Given entries Start Marker

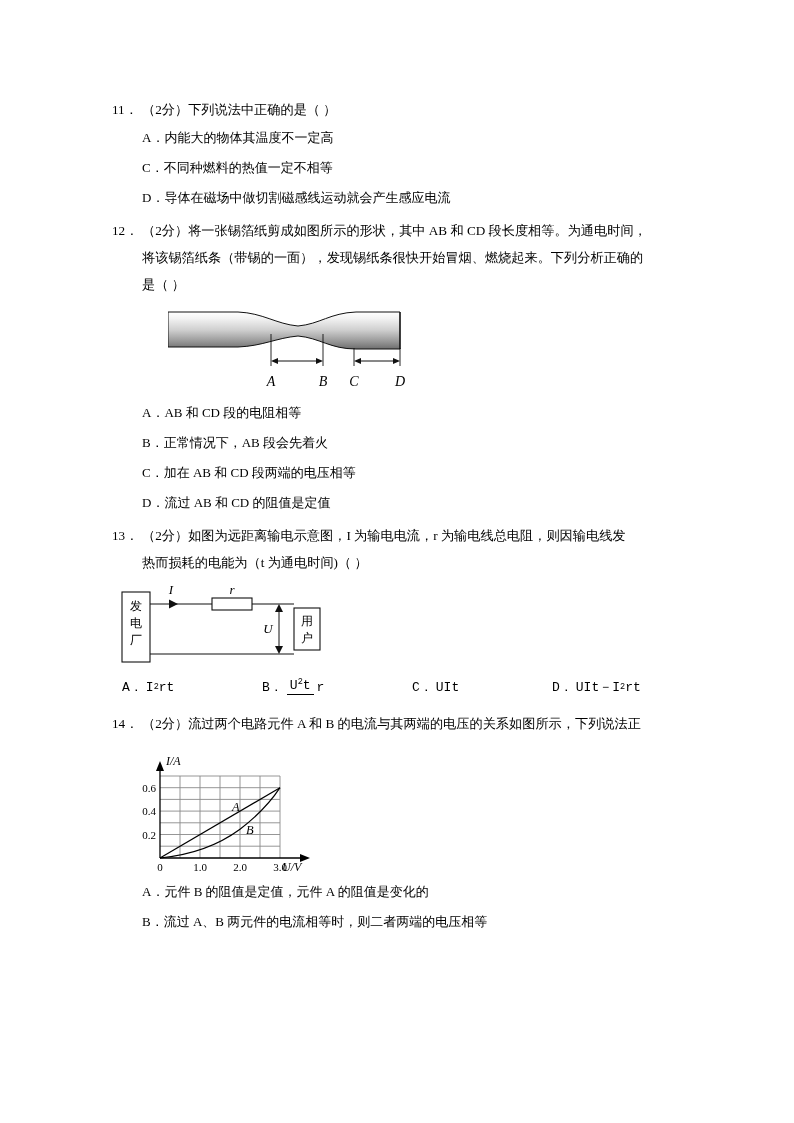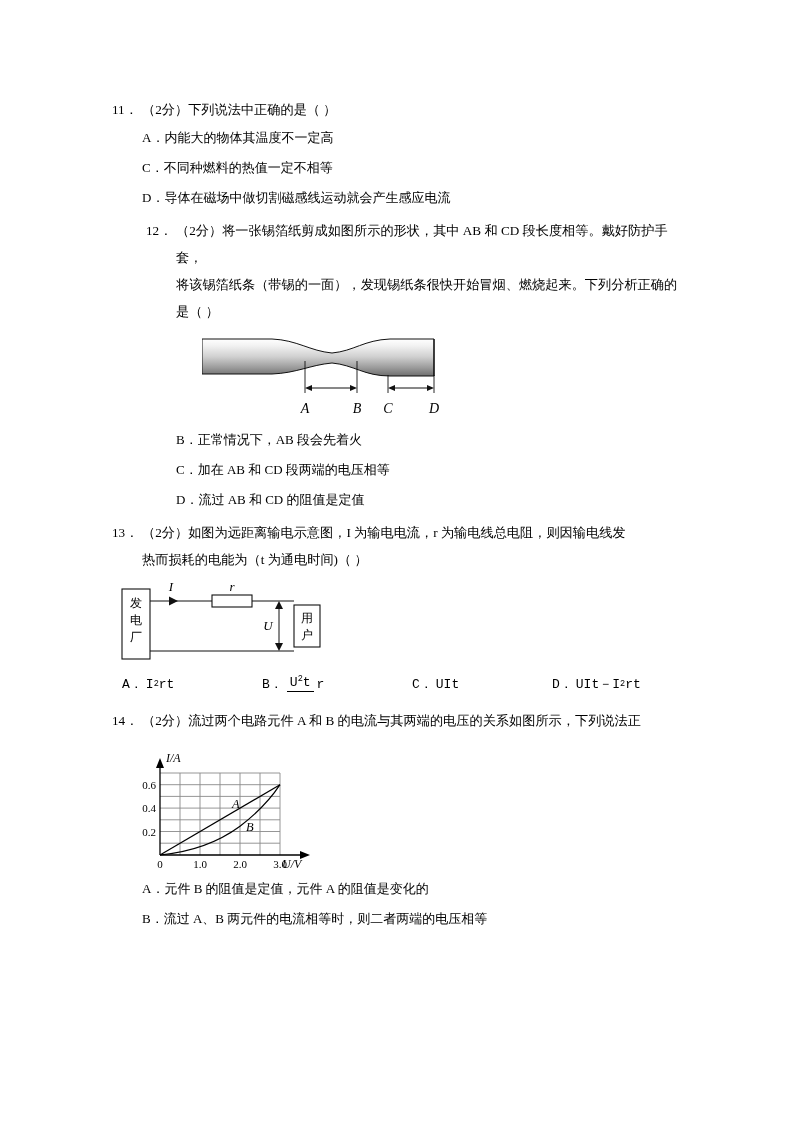--- a/index.html
+++ b/index.html
@@ -132,7 +132,7 @@
     </div>
   </div>
 
-  <div class="question" style="margin-top:2px;margin-left:34px;">
+  <div class="question" style="margin-top:2px;">
     <div class="q-stem">
       <span class="q-num"><span>12</span>．</span><span>（2分）</span><span>将一张锡箔纸剪成如图所示的形状，其中 AB 和 CD 段长度相等。戴好防护手套，</span>
     </div>

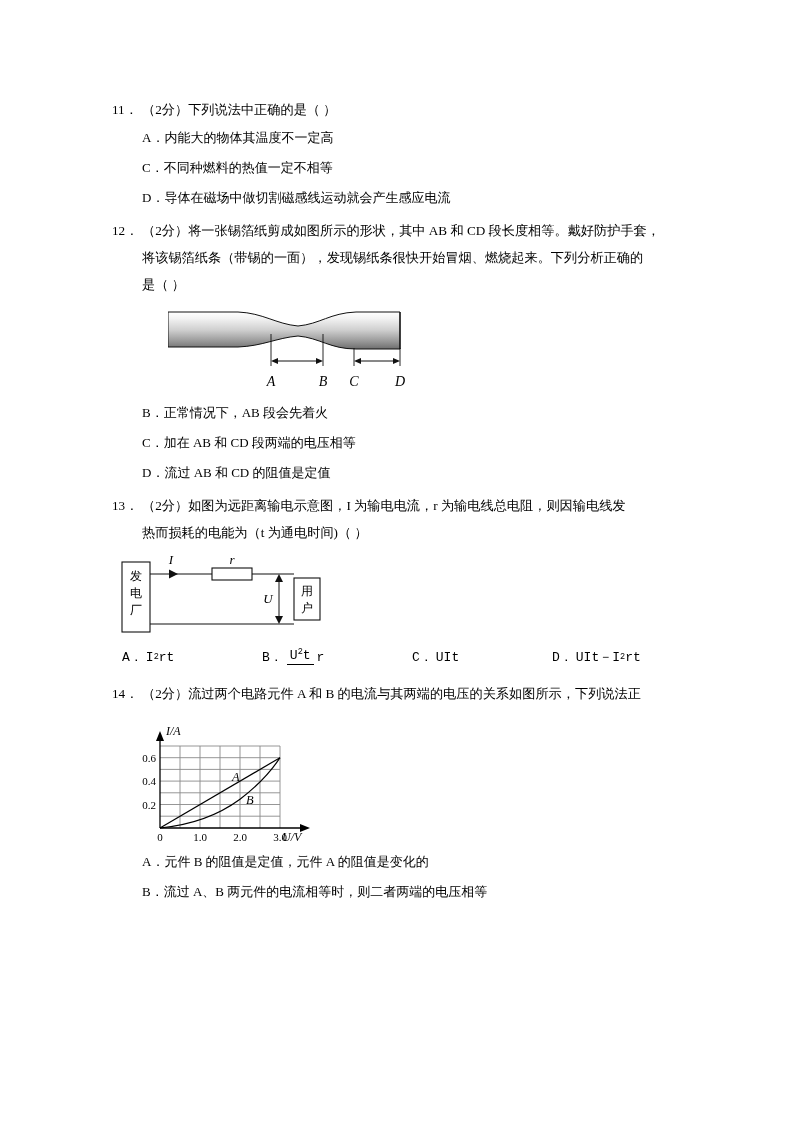--- a/index.html
+++ b/index.html
@@ -134,7 +134,7 @@
 
   <div class="question" style="margin-top:2px;">
     <div class="q-stem">
-      <span class="q-num"><span>12</span>．</span><span>（2分）</span><span>将一张锡箔纸剪成如图所示的形状，其中 AB 和 CD 段长度相等。戴好防护手套，</span>
+      <span class="q-num"><span>12</span>．</span><span>（2分）</span><span>将一张锡箔纸剪成如图所示的形状，其中 AB 和 CD 段长度相等。为通电时间，</span>
     </div>
     <div class="q-stem">
       <span>将该锡箔纸条（带锡的一面），发现锡纸条很快开始冒烟、燃烧起来。下列分析正确的</span>

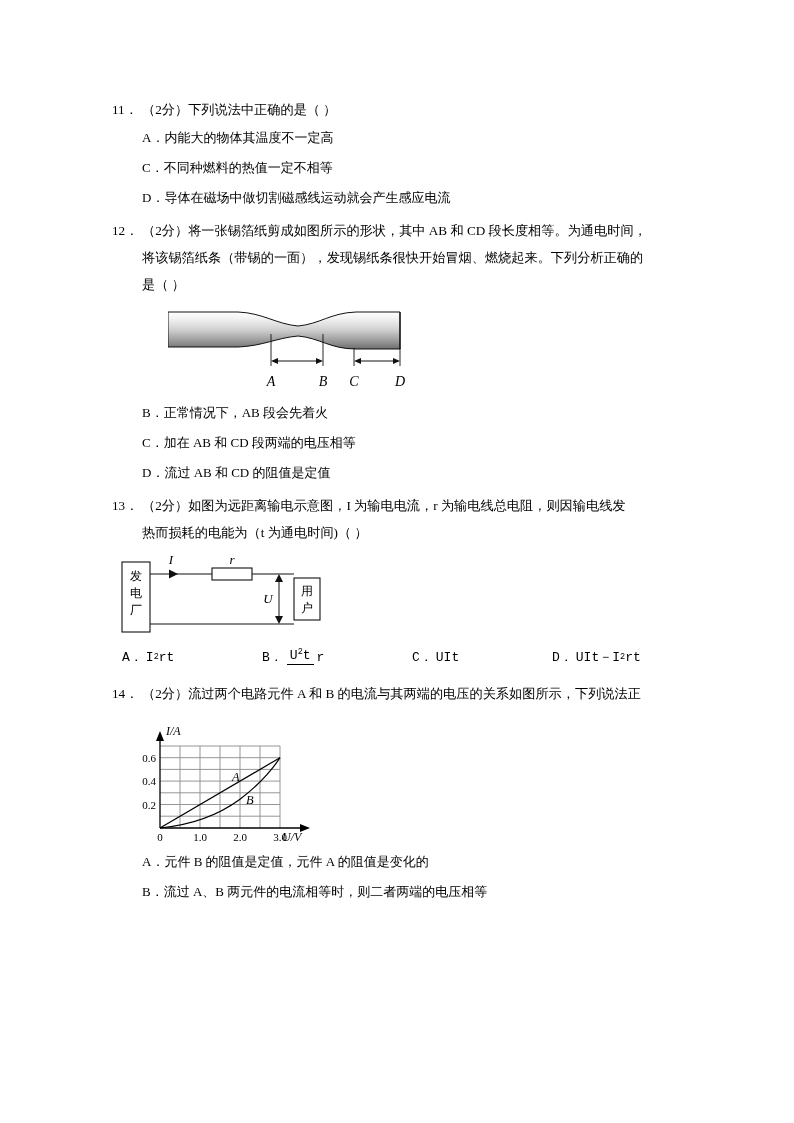--- a/index.html
+++ b/index.html
@@ -189,6 +189,9 @@
       </svg>
     </div>
 
+    <div class="opt">
+      <span class="opt-label">A．</span><span>AB 和 CD 段的电阻相等</span>
+    </div>
     <div class="opt">
       <span class="opt-label">B．</span><span>正常情况下，AB 段会先着火</span>
     </div>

Given entries End Marker

Print the data above exactly, minus pictures.

# Answer to the problem
--- a/index.html
+++ b/index.html
@@ -132,7 +132,7 @@
     </div>
   </div>
 
-  <div class="question" style="margin-top:2px;margin-left:34px;">
+  <div class="question" style="margin-top:2px;">
     <div class="q-stem">
       <span class="q-num"><span>12</span>．</span><span>（2分）</span><span>将一张锡箔纸剪成如图所示的形状，其中 AB 和 CD 段长度相等。戴好防护手套，</span>
     </div>

--- a/index.html
+++ b/index.html
@@ -134,7 +134,7 @@
 
   <div class="question" style="margin-top:2px;">
     <div class="q-stem">
-      <span class="q-num"><span>12</span>．</span><span>（2分）</span><span>将一张锡箔纸剪成如图所示的形状，其中 AB 和 CD 段长度相等。戴好防护手套，</span>
+      <span class="q-num"><span>12</span>．</span><span>（2分）</span><span>将一张锡箔纸剪成如图所示的形状，其中 AB 和 CD 段长度相等。为通电时间，</span>
     </div>
     <div class="q-stem">
       <span>将该锡箔纸条（带锡的一面），发现锡纸条很快开始冒烟、燃烧起来。下列分析正确的</span>

--- a/index.html
+++ b/index.html
@@ -189,6 +189,9 @@
       </svg>
     </div>
 
+    <div class="opt">
+      <span class="opt-label">A．</span><span>AB 和 CD 段的电阻相等</span>
+    </div>
     <div class="opt">
       <span class="opt-label">B．</span><span>正常情况下，AB 段会先着火</span>
     </div>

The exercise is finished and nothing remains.